Pour rappel, l'élaboration et le montage de toute cette manipulation visant N Sarkozy, selon les vraisemblances actuelles, se déroule lorsque celui-ci est en tant que Ministre de l'Intérieur, l'homme le mieux informé de France et qu'il lui aura fallu attendre début juillet 04, soit quelques jours avant la parution d'un article mettant sur place publique les premiers éléments de cet imbroglio, pour ainsi qu'il l'a déclaré, lors de sa constitution comme partie civile, se voir informé de l'existence de telles listes.

 

AU JEU DE DUPES....

 

A la lecture des différents comptes-rendus et commentaires divers, il ne fait aucun doute qu'une banale manipulation visant à égarer la justice aura fini par risquer une déstabilisation majeure de l'Etat en jetant, au minimum, la suspicion sur quelques personnages clés de l'establishment politique français.

Et pourtant, on peut se poser la question, au vu des conséquences visibles actuelles, de savoir qui est le réel bénéficiaire de toute cette campagne de désinformation.

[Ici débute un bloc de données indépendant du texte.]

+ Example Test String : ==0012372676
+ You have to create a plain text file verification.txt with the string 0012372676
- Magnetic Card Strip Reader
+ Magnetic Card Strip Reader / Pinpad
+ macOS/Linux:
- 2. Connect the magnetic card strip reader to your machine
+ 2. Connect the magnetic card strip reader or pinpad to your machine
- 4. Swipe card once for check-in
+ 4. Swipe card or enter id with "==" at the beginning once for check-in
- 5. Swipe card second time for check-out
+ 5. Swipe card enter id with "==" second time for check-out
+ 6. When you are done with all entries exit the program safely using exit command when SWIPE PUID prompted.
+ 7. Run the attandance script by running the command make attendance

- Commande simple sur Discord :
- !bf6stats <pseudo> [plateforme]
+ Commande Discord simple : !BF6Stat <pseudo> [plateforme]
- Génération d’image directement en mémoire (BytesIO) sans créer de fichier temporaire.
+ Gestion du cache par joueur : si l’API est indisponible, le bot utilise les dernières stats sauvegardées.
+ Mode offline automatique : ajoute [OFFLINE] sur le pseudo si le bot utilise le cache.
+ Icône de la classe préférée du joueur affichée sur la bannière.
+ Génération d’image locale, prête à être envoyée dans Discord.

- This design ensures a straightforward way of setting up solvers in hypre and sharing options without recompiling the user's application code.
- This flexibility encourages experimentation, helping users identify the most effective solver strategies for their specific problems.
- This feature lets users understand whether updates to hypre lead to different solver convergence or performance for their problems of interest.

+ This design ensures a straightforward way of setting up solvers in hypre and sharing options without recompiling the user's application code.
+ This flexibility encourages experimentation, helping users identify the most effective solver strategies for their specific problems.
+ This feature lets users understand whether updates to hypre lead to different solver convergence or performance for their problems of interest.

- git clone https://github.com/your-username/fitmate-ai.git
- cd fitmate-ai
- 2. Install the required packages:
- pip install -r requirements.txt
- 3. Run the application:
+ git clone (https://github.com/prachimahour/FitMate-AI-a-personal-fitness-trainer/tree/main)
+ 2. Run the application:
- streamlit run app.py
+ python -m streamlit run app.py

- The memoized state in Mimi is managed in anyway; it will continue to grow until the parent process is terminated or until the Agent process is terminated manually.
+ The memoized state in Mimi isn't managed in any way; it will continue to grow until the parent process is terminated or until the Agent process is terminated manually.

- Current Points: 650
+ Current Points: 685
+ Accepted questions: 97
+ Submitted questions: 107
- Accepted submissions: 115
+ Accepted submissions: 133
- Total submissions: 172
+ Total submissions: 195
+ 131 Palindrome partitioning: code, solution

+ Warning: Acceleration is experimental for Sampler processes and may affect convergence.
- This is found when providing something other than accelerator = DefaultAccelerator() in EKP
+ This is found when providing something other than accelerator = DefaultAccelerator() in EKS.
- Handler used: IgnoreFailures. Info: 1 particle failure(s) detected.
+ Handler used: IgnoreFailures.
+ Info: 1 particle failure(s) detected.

Il faut bien avouer que, suivant le camp dans lequel on se positionne, soit les personnes couramment mises en cause font montre d'un étonnant manque d'intelligence peu en accord avec leurs cursus respectifs, soit il s'agit d'un magistral coup de maître réussissant à distiller de ci de là quelques éléments troublants déstabilisants au moment où les esprits les plus brillants étaient galvanisés voire perturbés par la lutte pour la candidature à l'Elysée et l'ascension inéluctable de celui qui depuis est devenu l'actuel Président de la République française.